● Exercise brief
For each line of the data below, copy it if it holds the word "Uploaded".

● Input data
········

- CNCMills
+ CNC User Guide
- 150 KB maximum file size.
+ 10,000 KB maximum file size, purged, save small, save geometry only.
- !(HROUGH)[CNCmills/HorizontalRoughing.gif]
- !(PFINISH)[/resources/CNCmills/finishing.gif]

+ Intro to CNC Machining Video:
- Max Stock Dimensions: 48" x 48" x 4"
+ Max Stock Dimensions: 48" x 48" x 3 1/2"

········

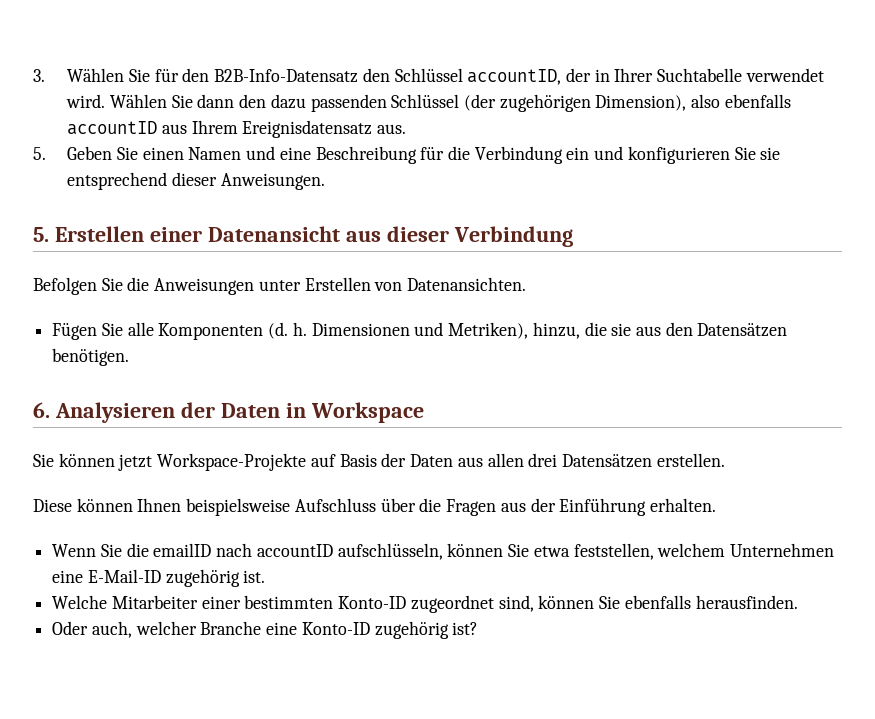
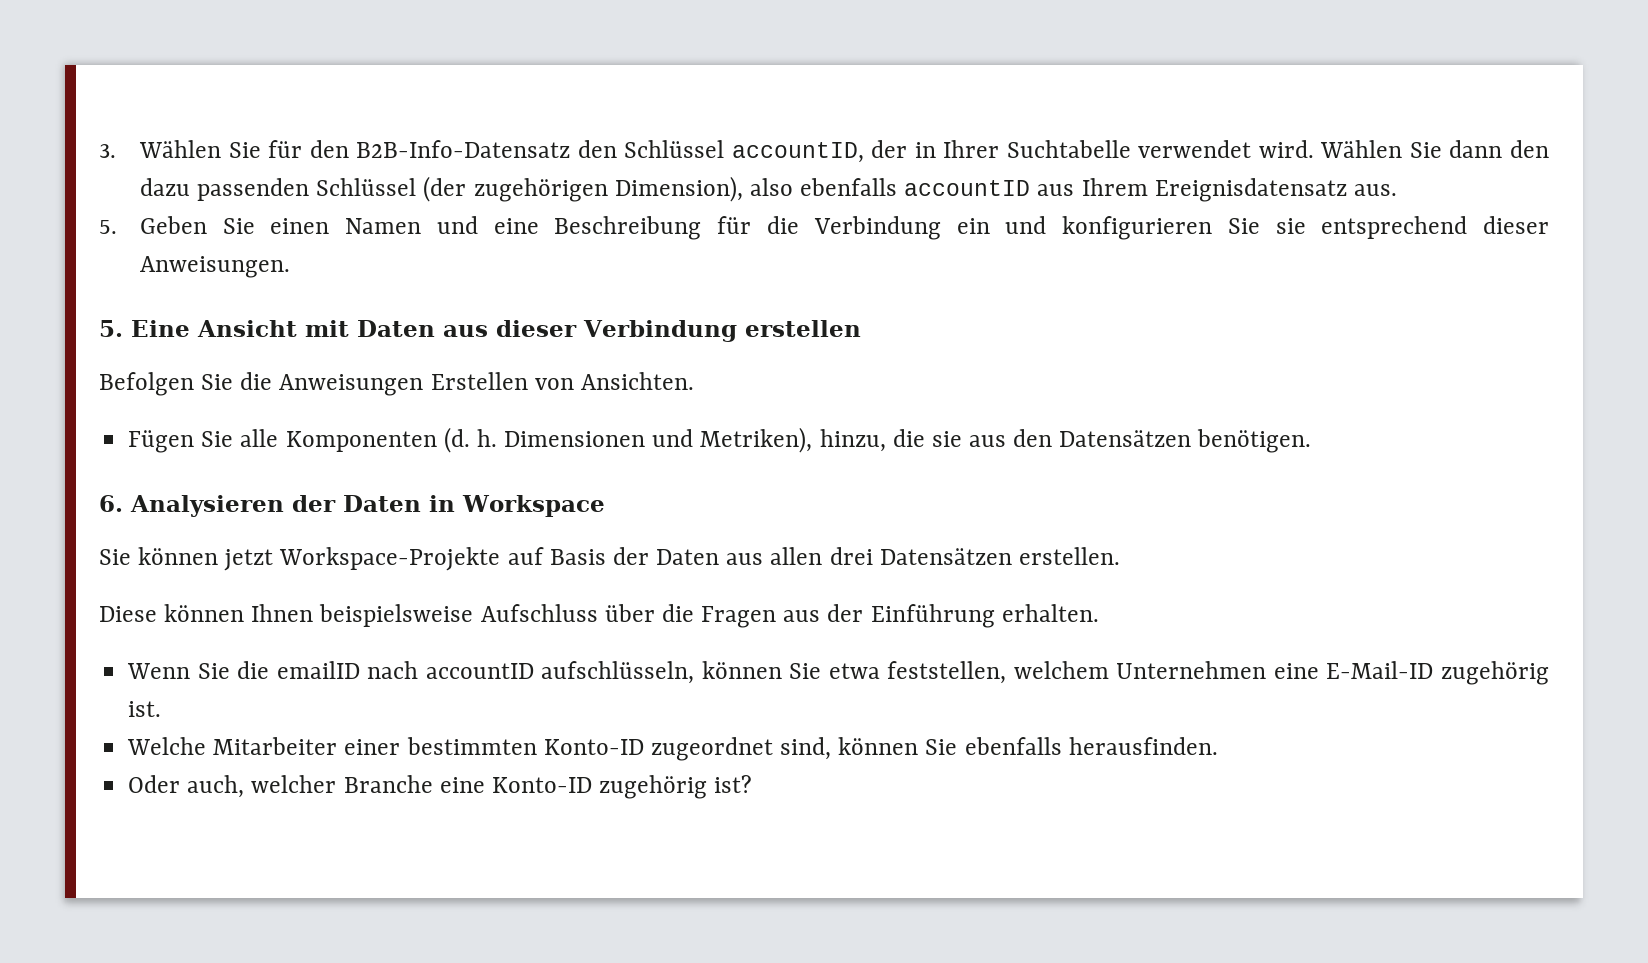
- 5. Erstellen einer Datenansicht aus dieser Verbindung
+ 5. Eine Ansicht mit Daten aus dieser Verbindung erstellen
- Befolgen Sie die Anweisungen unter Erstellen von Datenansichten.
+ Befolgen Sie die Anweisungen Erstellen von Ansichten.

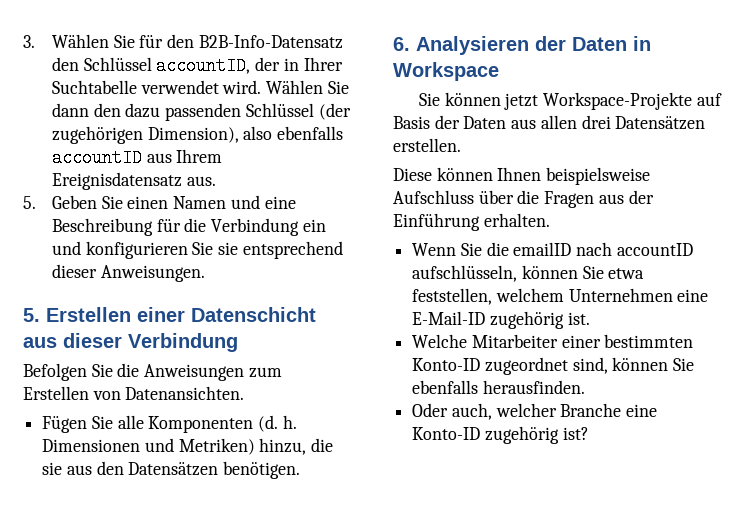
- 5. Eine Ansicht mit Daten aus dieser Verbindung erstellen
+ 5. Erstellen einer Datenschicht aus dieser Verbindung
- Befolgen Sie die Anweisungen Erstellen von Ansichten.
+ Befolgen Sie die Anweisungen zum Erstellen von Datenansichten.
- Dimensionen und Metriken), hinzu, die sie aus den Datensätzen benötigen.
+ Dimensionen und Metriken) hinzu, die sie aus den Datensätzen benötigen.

········

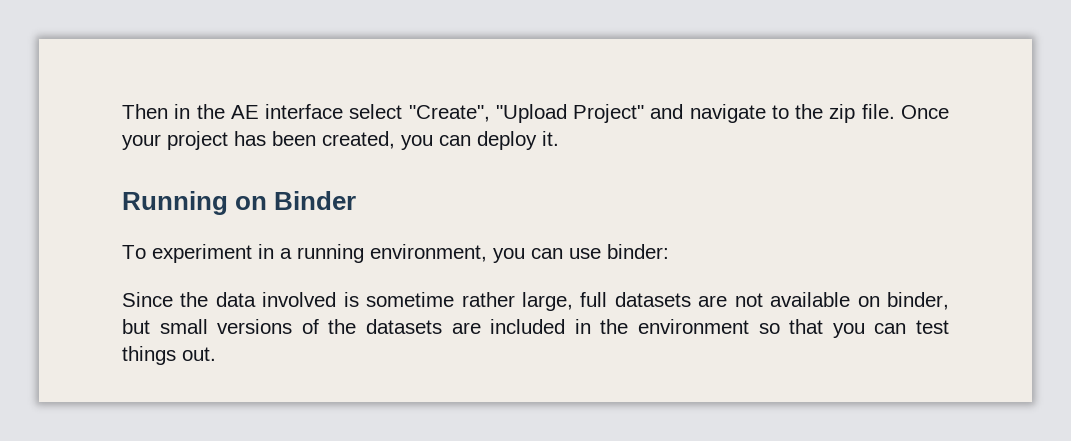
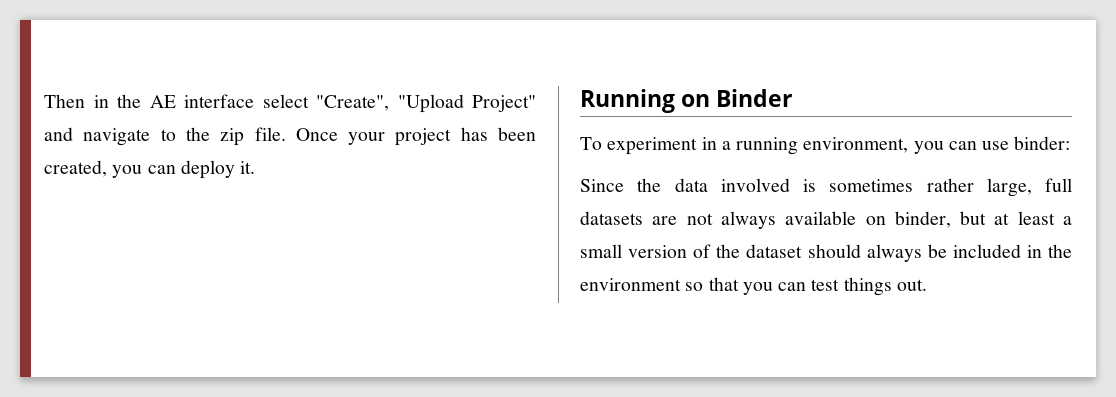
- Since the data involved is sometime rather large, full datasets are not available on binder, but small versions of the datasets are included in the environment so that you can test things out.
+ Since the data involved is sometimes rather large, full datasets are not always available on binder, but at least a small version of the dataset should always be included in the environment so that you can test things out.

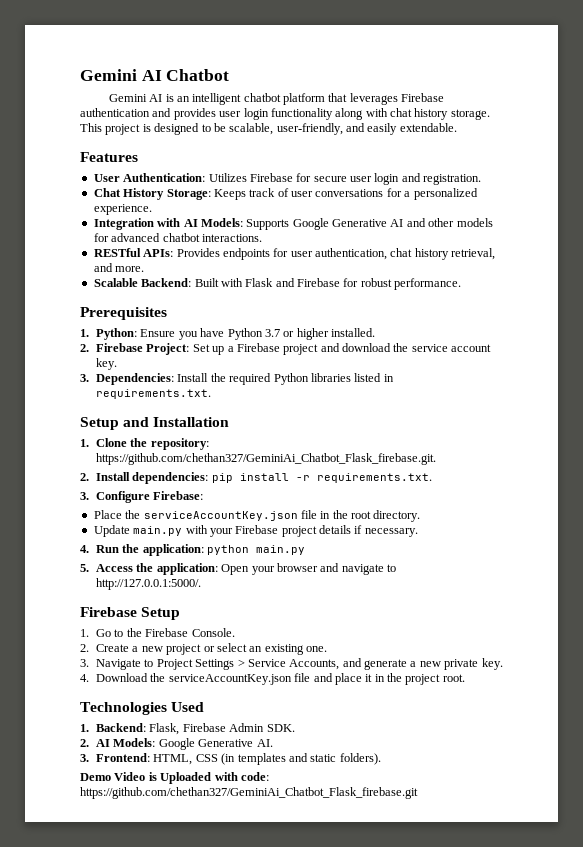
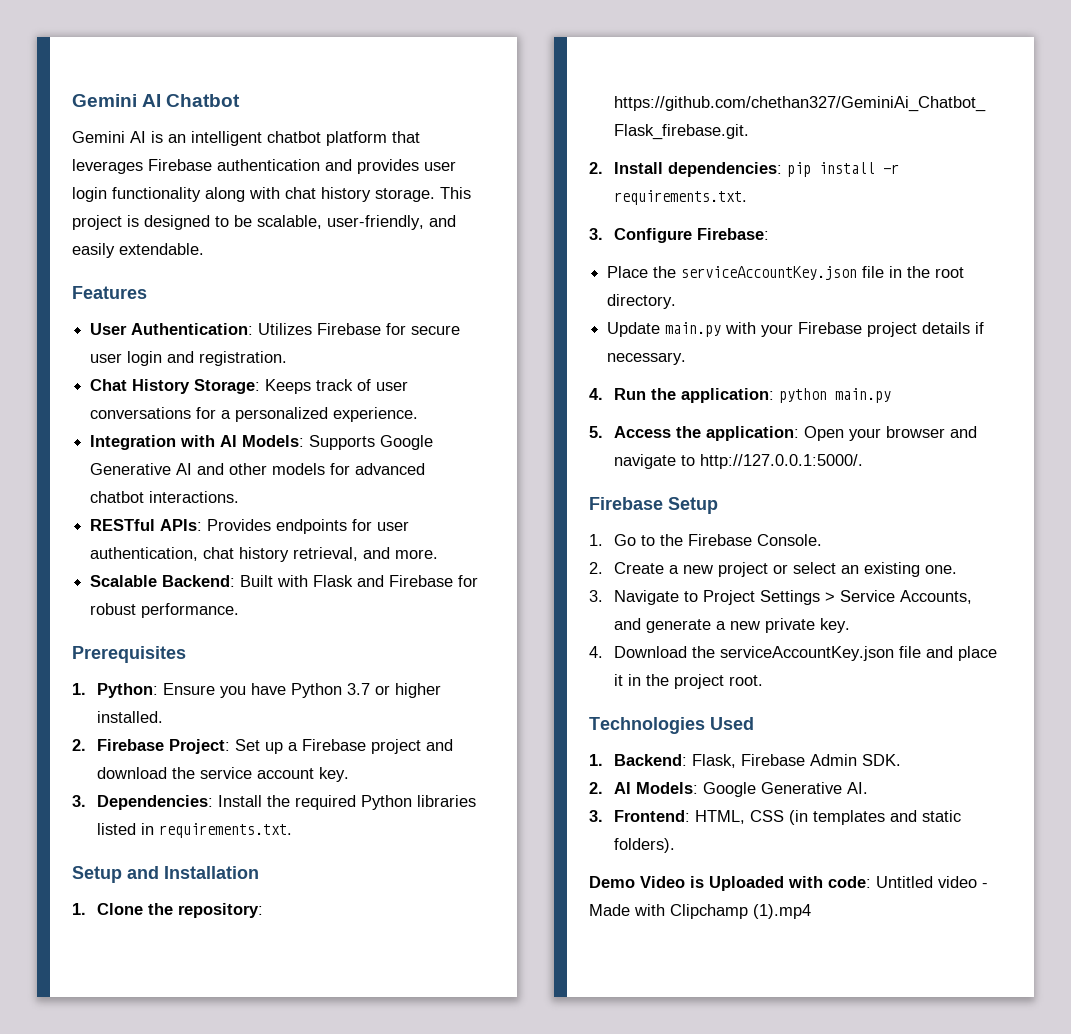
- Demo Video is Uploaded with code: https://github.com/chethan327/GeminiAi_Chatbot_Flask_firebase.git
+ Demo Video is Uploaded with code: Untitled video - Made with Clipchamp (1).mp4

········

● Expected output
- Demo Video is Uploaded with code: https://github.com/chethan327/GeminiAi_Chatbot_Flask_firebase.git
+ Demo Video is Uploaded with code: Untitled video - Made with Clipchamp (1).mp4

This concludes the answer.